(EXERCISE DETAILS):
Would you output the entries below only from the line containing "[320,738,385,749] [60,771,75,786] moment: //" through the line containing "(140, 1076) none", exactly as they stand and with both ends included?

═══ SOURCE DATA ═══

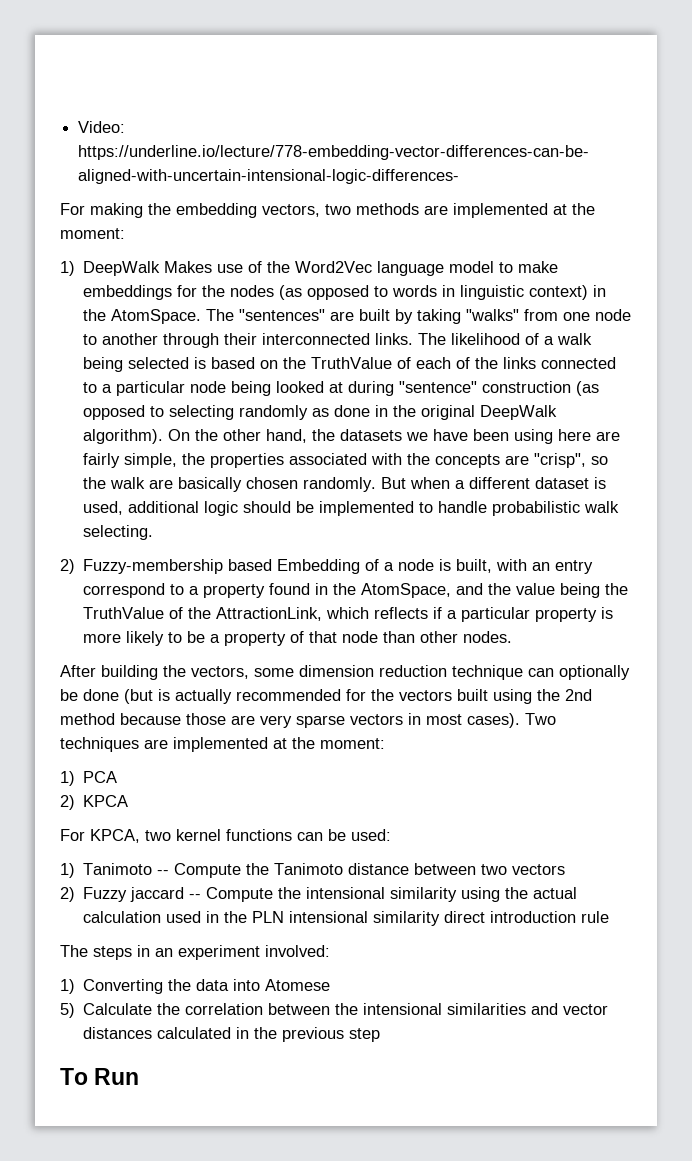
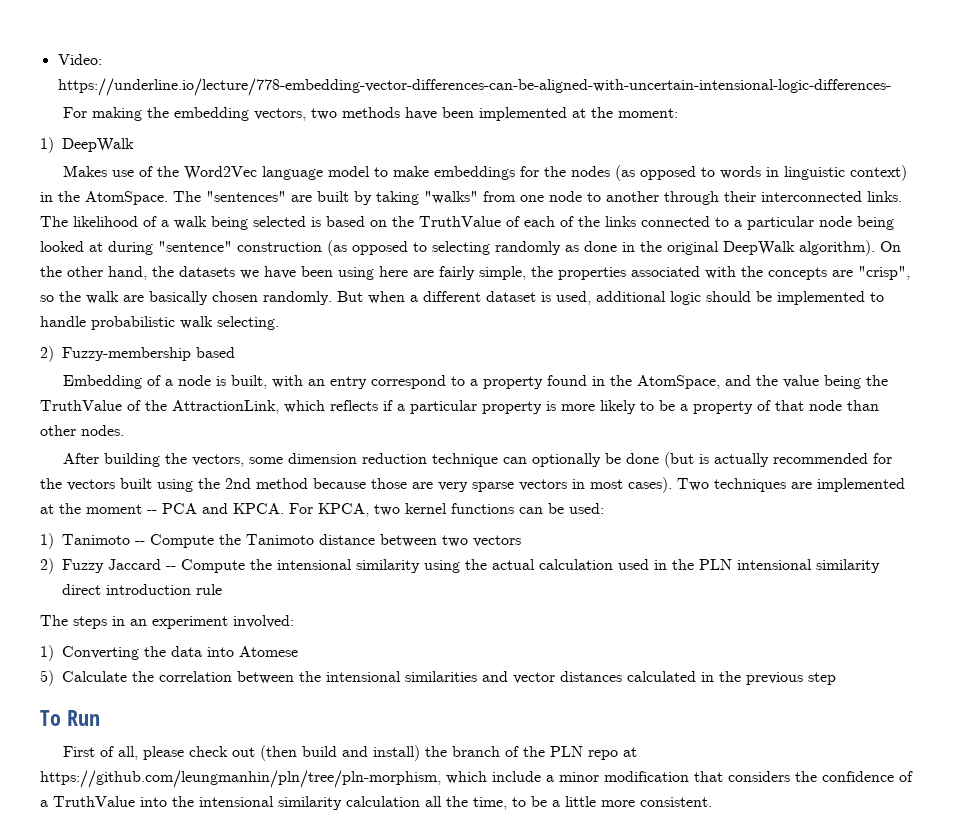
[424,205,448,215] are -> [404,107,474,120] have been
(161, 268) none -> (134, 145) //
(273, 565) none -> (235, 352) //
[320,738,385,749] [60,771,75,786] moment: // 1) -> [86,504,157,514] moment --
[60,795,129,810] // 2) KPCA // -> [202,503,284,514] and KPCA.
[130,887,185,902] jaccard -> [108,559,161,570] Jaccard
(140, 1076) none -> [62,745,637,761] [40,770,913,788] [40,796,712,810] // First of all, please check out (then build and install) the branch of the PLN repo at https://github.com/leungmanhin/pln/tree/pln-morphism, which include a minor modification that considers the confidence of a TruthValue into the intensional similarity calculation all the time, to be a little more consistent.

═══
═══ SOURCE DATA ═══

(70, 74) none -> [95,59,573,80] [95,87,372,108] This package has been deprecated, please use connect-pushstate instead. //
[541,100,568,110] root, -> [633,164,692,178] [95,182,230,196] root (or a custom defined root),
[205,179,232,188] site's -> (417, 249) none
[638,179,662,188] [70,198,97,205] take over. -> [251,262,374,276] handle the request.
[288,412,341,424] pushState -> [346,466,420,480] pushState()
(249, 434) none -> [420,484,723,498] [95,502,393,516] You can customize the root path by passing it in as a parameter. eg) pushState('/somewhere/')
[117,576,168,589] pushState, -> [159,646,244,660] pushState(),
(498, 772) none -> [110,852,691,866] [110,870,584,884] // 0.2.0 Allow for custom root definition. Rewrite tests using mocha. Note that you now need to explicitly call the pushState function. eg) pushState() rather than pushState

═══

(ANSWER):
[320,738,385,749] [60,771,75,786] moment: // 1) -> [86,504,157,514] moment --
[60,795,129,810] // 2) KPCA // -> [202,503,284,514] and KPCA.
[130,887,185,902] jaccard -> [108,559,161,570] Jaccard
(140, 1076) none -> [62,745,637,761] [40,770,913,788] [40,796,712,810] // First of all, please check out (then build and install) the branch of the PLN repo at https://github.com/leungmanhin/pln/tree/pln-morphism, which include a minor modification that considers the confidence of a TruthValue into the intensional similarity calculation all the time, to be a little more consistent.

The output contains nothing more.